Exhibit 5.1

 

Osler, Hoskin & Harcourt llp

Box 50, 1 First Canadian Place
Toronto, Ontario, Canada  M5X 1B8
416.362.2111  main

416.862.6666  facsimile

 

 

Toronto May 26, 2026
     
Montréal Xanadu Quantum Technologies Limited
  777 Bay Street, Suite 2400
Calgary Toronto, Ontario
  M5G 2C8
Ottawa    
  Dear Sirs/Mesdames:
Vancouver    
  Re: Xanadu Quantum Technologies Limited – Registration Statement on Form S-8
New York

 

We have acted as Canadian counsel to Xanadu Quantum Technologies Limited (the “Corporation”), a corporation governed by the Business Corporations Act (Ontario), in respect of certain matters related to (i) the Xanadu Quantum Technologies Inc. 2017 Equity Incentive Plan dated as of October 30, 2017, as amended (the “2017 EIP”), (ii) the Xanadu Quantum Technologies Limited Amended and Restated 2018 Equity Incentive Plan dated as of March 20, 2026 (the “2018 EIP”), and (iii) the Xanadu Quantum Technologies Limited Omnibus Long Term Incentive Plan dated as of March 20, 2026 (the “Omnibus Plan” and, together with the 2017 EIP and the 2018 EIP, the “Plans”).

 

We understand that the Corporation intends to file a Registration Statement on Form S-8 with exhibits thereto (the “Registration Statement”) under the U.S. Securities Act of 1933, as amended (the “Act”), and the rules and regulations thereunder, relating to the registration of (a) 88,868,296 subordinate voting shares, without par value (“Class B Subordinate Voting Shares”) consisting of (i) 44,791,700 Class B Subordinate Voting Shares issuable under the Omnibus Plan and (ii) 44,076,596 Class B Subordinate Voting Shares issuable upon the exercise of outstanding options granted under the 2018 EIP and (b) 3,261,109 multiple voting shares, without par value (“Class A Multiple Voting Shares”) consisting of (i) 2,231,213 Class A Multiple Voting Shares issuable upon the exercise of outstanding options granted under the 2017 EIP and (ii) 1,029,896 Class A Multiple Voting Shares issuable upon the exercise of outstanding options granted under the 2018 EIP. The 88,868,296 Class B Subordinate Voting Shares and 3,261,109 Class A Multiple Voting Shares in the capital of the Corporation are referred to herein as the “Shares.”

 

We have examined the Registration Statement, the Plans and all such corporate and public records, statutes and regulations and have made such investigations and have reviewed such other documents as we have deemed relevant and necessary and have considered such questions of law as we have considered relevant and necessary in order to give the opinion hereinafter set forth.
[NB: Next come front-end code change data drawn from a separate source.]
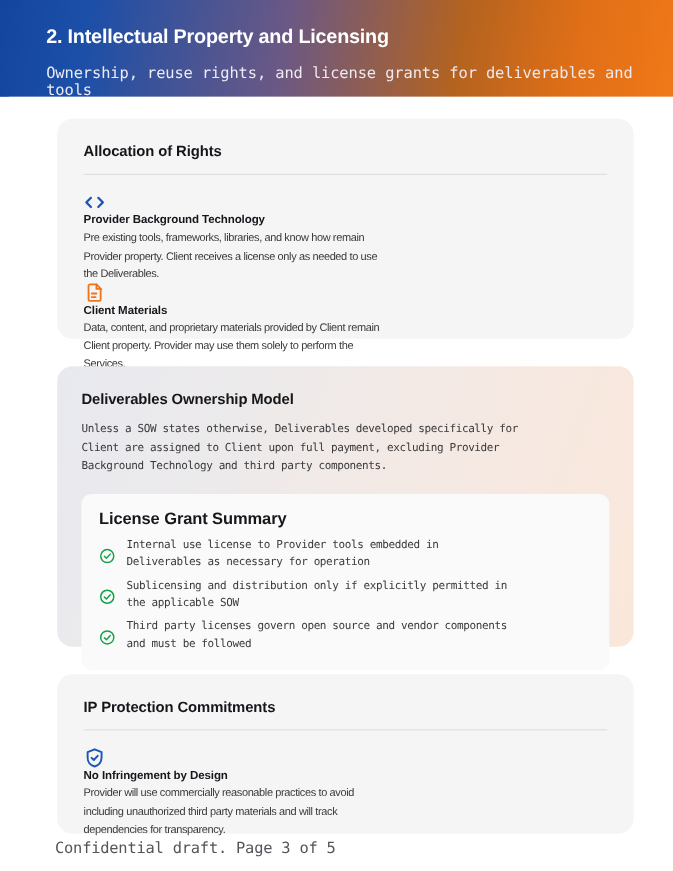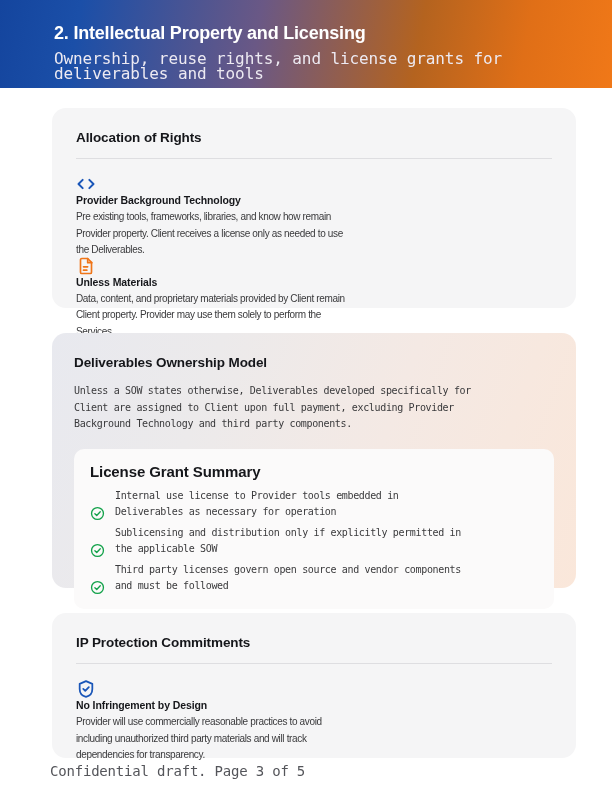--- a/index.html
+++ b/index.html
@@ -24,7 +24,7 @@
     height: 88px;
     background: linear-gradient(100deg, #14459e 0%, #1b4fa8 13%, #6a5885 42%, #b4631f 68%, #e06f17 85%, #f07818 100%);
     box-sizing: border-box;
-    padding: 22px 0 0 54px;
+    padding: 22px 0 0 42px;
   }
   .header-title {
     font-family: "Liberation Sans", sans-serif;

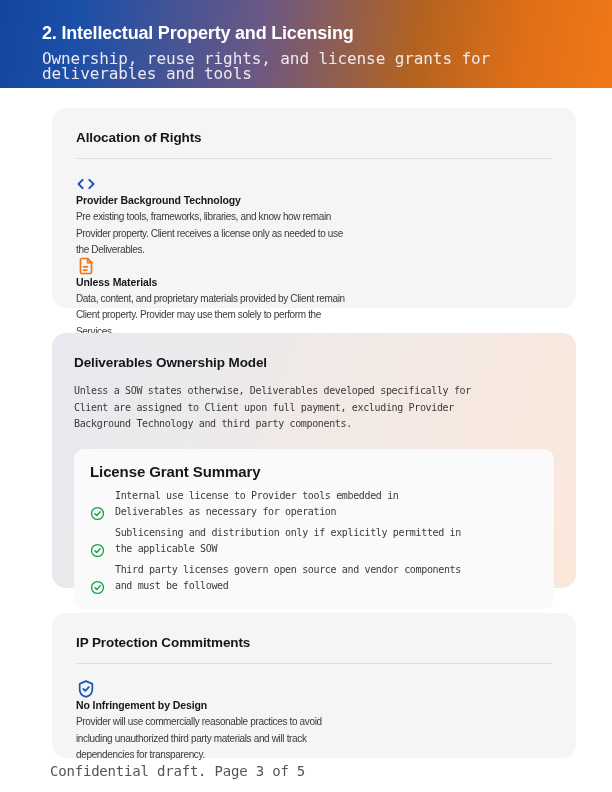--- a/index.html
+++ b/index.html
@@ -37,10 +37,10 @@
   }
   .header-sub {
     font-family: "DejaVu Sans Mono", monospace;
-    font-size: 16px;
+    font-size: 14px;
     color: #edeaf2;
     line-height: 15px;
-    margin-top: 7px;
+    margin-top: 16px;
     letter-spacing: -0.1px;
   }
 

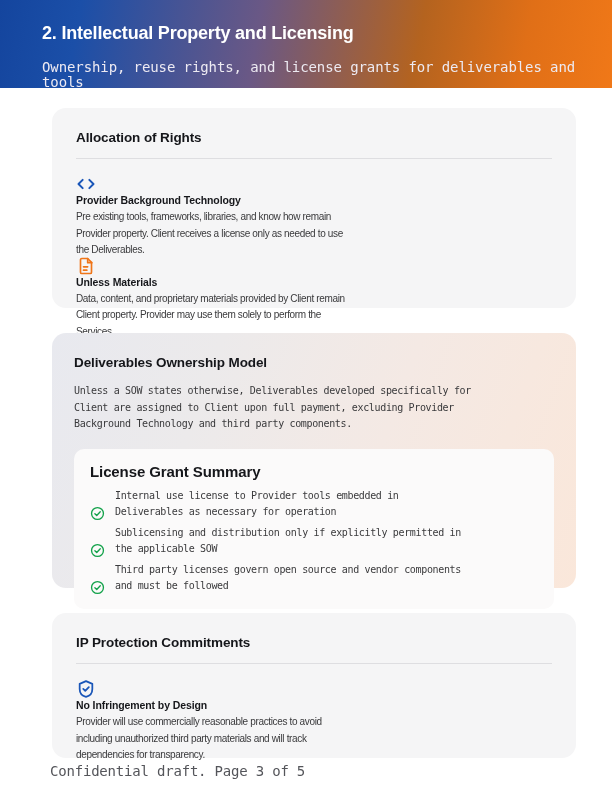--- a/index.html
+++ b/index.html
@@ -237,7 +237,7 @@
         </svg>
       </span>
       <div class="item-body">
-        <div class="item-title">Unless Materials</div>
+        <div class="item-title">Client Materials</div>
         <div class="item-text">Data, content, and proprietary materials provided by Client remain
 Client property. Provider may use them solely to perform the
 Services.</div>

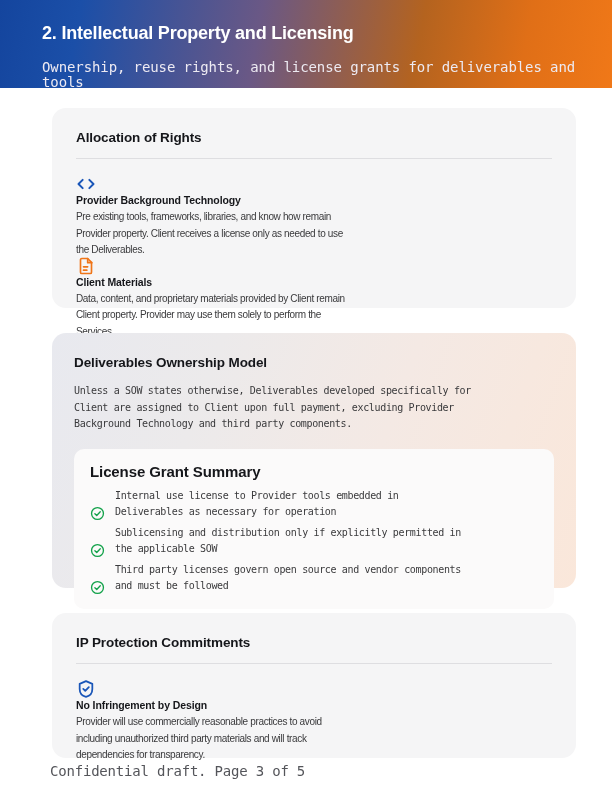--- a/index.html
+++ b/index.html
@@ -167,7 +167,7 @@
   }
   .check-row {
     display: flex;
-    align-items: flex-end;
+    align-items: center;
     margin-top: 4px;
   }
   .check-icon {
As to various questions of fact material to such opinion which were not independently established, we have relied upon certified copies of the resolutions of the then sole shareholder of the Corporation and the board of directors of the Corporation.

 

 

 

 

In reviewing the foregoing documents and in giving this opinion, we have assumed the legal capacity of all individuals, the genuineness of all signatures, the veracity of the information contained therein, the authenticity of all documents submitted to us as originals and the conformity to authentic or original documents of all documents submitted to us as certified, conformed, electronic, photostatic or facsimile copies.

 

We are qualified to practice law in the Province of Ontario and this opinion is rendered solely with respect to the Province of Ontario and the federal laws of Canada applicable in the Province of Ontario.

 

On the basis of the foregoing, we are of the opinion that, when the Shares shall have been issued, and in respect of options granted under the Plans, sold, pursuant to the terms of the Plans and the Registration Statement, the Shares will be validly issued, fully paid and non-assessable.

 

We hereby consent to the filing of this opinion as an exhibit to the Registration Statement.